Interrogé par L’Équipe, le président de l’Union Bordeaux-Bègles, Laurent Marti, s’est confié sur les émotions ressenties après le premier grand titre remporté par le club la saison passée en Champions Cup. À la tête de l’UBB depuis de nombreuses années, il reconnaît avoir longtemps redouté que le club ne parvienne jamais à concrétiser sa progression par un trophée majeur, malgré les avancées sportives et structurelles réalisées au fil du temps. Laurent Marti rappelle également les différences de moyens qui existent avec certaines des plus grandes puissances du rugby français, comme le Stade Toulousain, ce qui rend encore plus marquante la réussite bordelaise :
“Ce qui m’inquiétait, et il y avait de bonnes âmes pour nous le rappeler régulièrement, c’était qu’on puisse ne rien gagner un jour. J’avais conscience que ça pouvait arriver. Les gens oublient que l’UBB est loin du budget et est assez loin de la masse salariale du Stade Toulousain (selon le rapport de l’A2R pour la saison 2024-2025, les budgets de Toulouse et de l’UBB étaient respectivement de 63 et 44 millions d’euros, et les masses salariales des joueurs s’élevaient à 13,3 et 11,2 M€). Nous, on est les Girondins de Bordeaux et on doit battre le Real Madrid ou le PSG pour gagner un titre. Ce n’était pas écrit qu’on arrive à surperformer en ayant les mêmes moyens que les poursuivants. Malgré ça, je l’aurais vécu comme un échec de ne jamais rien gagner. L’explosion de joie a été totale l’an dernier”.

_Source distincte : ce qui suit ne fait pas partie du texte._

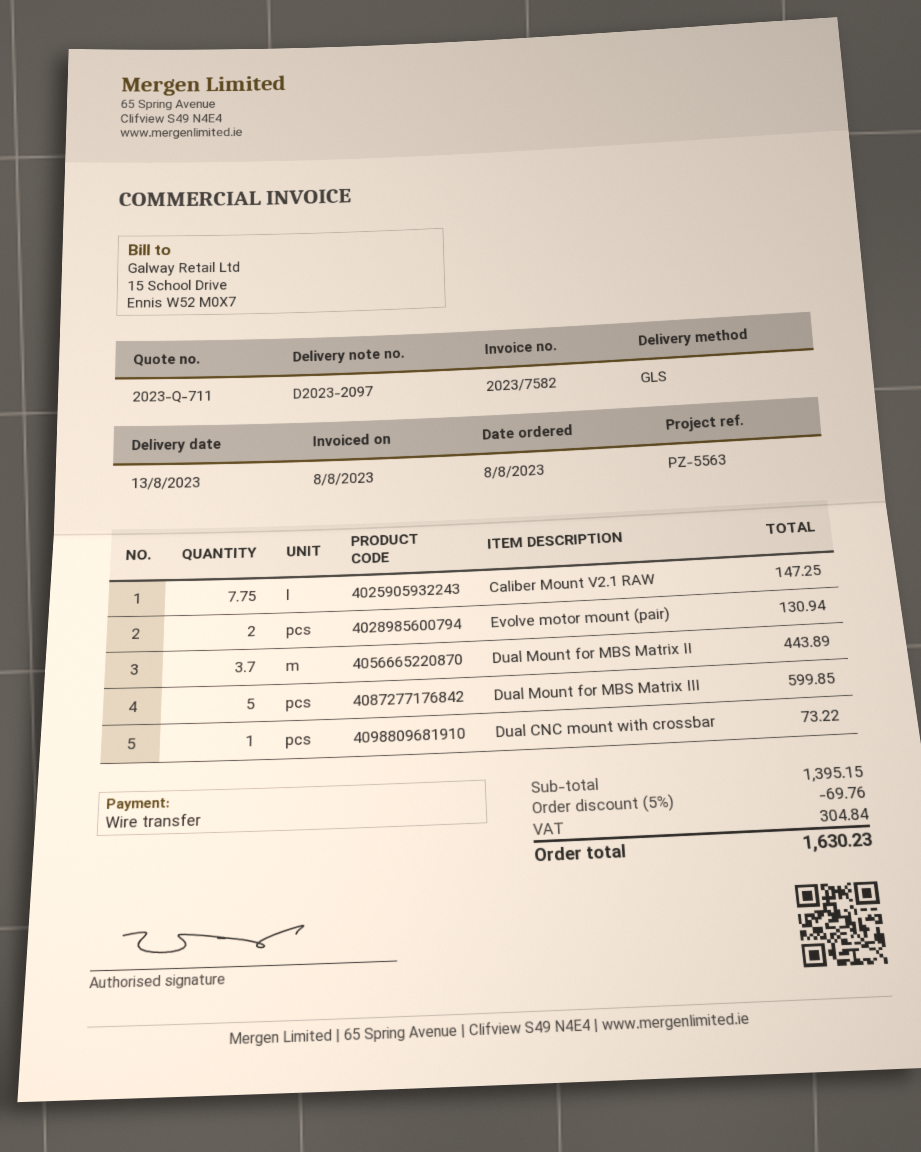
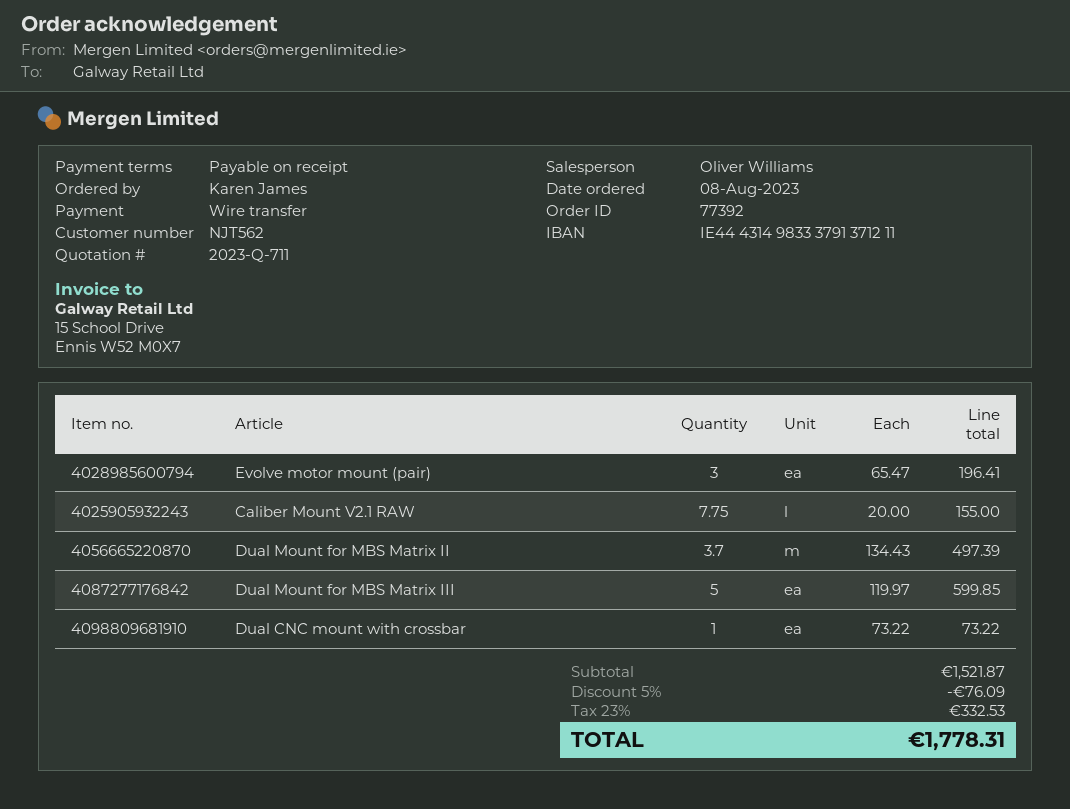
Caliber Mount V2.1 RAW: 7.75 for 147.25 -> 7.75 for 155.00
Evolve motor mount (pair): 2 for 130.94 -> 3 for 196.41
Dual Mount for MBS Matrix II: 3.7 for 443.89 -> 3.7 for 497.39
subtotal: 1395.15 -> 1521.87
discount: 5% = 69.76 -> 5% = 76.09
tax: 304.84 -> 332.53
total: 1630.23 -> 1778.31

Il s’est également confié sur l’évolution de son regard concernant la Champions Cup, une compétition qu’il considérait auparavant comme moins prioritaire que le Top 14. Laurent Marti explique que l’arrivée de Yannick Bru a largement contribué à développer cette culture européenne au sein du club. Désormais, il voit dans cette compétition une aventure exceptionnelle, génératrice d’émotions uniques et d’une exposition internationale importante, même s’il estime que la conquête du Top 14 reste indispensable pour inscrire définitivement l’UBB dans l’histoire du rugby français :
“C’est très clair. Yannick a amené cette culture de la Champions Cup dans le club. J’ai découvert une compétition fabuleuse avec sa dimension internationale et des émotions très fortes. Mais pour marquer l’histoire du rugby, il faut gagner le Brennus. Sinon, il nous manquera quelque chose dans notre palmarès ».